The leaves of Little Bluestem grass have curled up and turned bluish-gray as they enter temporary dormancy to conserve water. In a matter of a few hours after a rain or watering, they will return to their normal green condition, as if nothing has ever happened.

Amazingly, when it eventually rains, or the grasses are watered, their leaves will return to normal within 24 hours!  This was one of the things I learned during the drought of 1988 when I assumed that our grass production fields were finished for the year by late June, only to watch in amazement as they came back to life after it finally rained.

Other shallow-rooted prairie species have gone completely dormant and called it quits for 2012.  Since they are perennials, they are not dead, only dormant, and should return next year.  Their ability to shut down preserves their root systems so they can live to grow another day.

Even the relatively shallow-rooted Bergamot is faring well on soils with a moderate supply of moisture, providing nectar for butterflies and other insects during perilous times.

 Should I Water My Prairie?

If you seeded a prairie in the spring of 2012 of fall of 2011, it would definitely be beneficial to water it every few days to promote growth of the seedlings that germinated in spring when moisture was available, and to stimulate germination of the remaining seeds in the soil.  Many prairie seeds will germinate through the month of July, including most of the warm season prairie grasses and many flowers such as Butterflyweed, Purple Coneflower, Yellow Coneflower, Bergamot, Black Eyed Susan, Purple Prairie Clover, Leadplant, Bergamot, Coreopsis, etc. 

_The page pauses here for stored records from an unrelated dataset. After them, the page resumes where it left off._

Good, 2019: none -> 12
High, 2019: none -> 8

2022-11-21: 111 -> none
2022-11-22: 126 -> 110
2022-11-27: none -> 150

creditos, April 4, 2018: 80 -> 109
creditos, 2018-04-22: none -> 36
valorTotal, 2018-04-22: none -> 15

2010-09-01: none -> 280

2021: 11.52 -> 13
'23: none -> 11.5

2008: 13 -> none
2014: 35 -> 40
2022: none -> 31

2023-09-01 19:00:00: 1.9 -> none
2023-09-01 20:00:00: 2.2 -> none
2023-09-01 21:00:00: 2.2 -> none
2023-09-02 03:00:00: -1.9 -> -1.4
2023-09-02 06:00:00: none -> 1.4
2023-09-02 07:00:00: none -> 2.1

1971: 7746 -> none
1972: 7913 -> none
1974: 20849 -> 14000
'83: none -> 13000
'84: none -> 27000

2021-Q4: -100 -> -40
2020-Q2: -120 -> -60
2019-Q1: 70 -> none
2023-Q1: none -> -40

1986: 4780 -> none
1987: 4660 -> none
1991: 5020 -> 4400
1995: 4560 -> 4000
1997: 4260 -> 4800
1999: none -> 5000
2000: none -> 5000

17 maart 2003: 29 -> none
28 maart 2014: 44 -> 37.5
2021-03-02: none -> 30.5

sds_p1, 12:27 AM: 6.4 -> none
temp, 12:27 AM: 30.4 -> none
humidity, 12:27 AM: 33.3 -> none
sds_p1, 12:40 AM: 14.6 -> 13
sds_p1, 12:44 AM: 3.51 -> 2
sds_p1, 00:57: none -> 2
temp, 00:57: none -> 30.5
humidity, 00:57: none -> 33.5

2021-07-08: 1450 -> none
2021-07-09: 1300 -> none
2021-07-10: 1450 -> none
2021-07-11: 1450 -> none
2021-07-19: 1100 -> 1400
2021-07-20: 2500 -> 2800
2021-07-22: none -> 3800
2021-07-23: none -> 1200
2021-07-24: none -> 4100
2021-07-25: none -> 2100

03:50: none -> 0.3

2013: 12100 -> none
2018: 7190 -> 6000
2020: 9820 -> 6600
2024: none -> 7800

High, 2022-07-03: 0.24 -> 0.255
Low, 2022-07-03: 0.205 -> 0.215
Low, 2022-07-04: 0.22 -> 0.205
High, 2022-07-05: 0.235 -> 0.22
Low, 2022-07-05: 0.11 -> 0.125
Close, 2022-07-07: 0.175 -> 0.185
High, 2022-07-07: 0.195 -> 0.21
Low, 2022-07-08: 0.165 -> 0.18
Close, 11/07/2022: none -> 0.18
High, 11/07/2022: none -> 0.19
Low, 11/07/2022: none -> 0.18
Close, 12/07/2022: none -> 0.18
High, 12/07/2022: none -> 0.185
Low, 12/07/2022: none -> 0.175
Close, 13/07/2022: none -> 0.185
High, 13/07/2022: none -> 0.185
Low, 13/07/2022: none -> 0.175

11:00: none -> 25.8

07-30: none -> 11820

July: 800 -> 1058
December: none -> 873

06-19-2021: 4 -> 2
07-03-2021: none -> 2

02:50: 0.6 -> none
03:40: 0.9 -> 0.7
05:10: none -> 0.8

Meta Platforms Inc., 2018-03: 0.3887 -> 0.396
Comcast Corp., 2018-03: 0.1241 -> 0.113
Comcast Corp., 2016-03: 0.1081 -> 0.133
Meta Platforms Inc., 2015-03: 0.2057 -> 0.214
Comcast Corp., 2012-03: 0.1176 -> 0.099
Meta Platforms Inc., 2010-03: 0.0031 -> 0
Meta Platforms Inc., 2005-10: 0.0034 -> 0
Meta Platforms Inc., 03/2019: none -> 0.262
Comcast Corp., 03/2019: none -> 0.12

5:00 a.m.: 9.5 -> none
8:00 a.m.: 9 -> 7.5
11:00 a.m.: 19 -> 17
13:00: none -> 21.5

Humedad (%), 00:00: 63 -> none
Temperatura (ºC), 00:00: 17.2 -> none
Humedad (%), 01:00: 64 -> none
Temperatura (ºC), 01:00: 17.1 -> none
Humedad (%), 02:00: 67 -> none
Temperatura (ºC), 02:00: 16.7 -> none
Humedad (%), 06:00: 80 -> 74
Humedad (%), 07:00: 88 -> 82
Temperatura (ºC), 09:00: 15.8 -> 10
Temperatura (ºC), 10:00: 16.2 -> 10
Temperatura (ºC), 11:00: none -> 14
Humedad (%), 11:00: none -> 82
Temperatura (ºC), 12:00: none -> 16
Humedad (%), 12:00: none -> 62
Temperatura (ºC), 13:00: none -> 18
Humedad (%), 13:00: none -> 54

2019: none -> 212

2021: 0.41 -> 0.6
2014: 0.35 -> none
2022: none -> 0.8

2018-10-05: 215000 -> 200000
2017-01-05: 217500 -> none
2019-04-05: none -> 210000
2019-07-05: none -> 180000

Some prairie seeds will often germinate in late summer of early fall, including Lupine, Spiderwort, Prairie Smoke, and Pasque Flower.  Maintaining soil moisture in mid to late August can promote germination of these species.

Although most plants in an established prairie can handle moderate drought, the severity of this year’s dry weather is causing severe moisture stress on prairie plants growing on dry rocky and sandy soils.  If your prairie is exhibiting signs of drought stress, you can water it to revive the plants.  The best approach is to water deeply by running a sprinkler overnight when wind and evaporation are lowest, and electricity demand is also low (to prevent straining the electrical grid during the day when air conditioning demand is high).  A good deep watering will help invigorate the prairie plants and supply water into the lower reaches of the soil where they can best utilize it.

You should not have to water your prairie regularly.  A good overnight soaking should keep it looking good for a couple of weeks, even without any rain. 

If you can’t water your established prairie, or don’t want to water it for ecological or economic reason, or because your pump can’t handle it, don’t worry.  These plants have been handling periodic droughts for thousands of years.  They know what to do.  Even though some plants may be suffering, or have gone dormant, they will return next year after the soil is re-charged with moisture. 

Stay cool, and enjoy the amazing prairie plants that can stand up to the heat and drought of the Summer of 2012!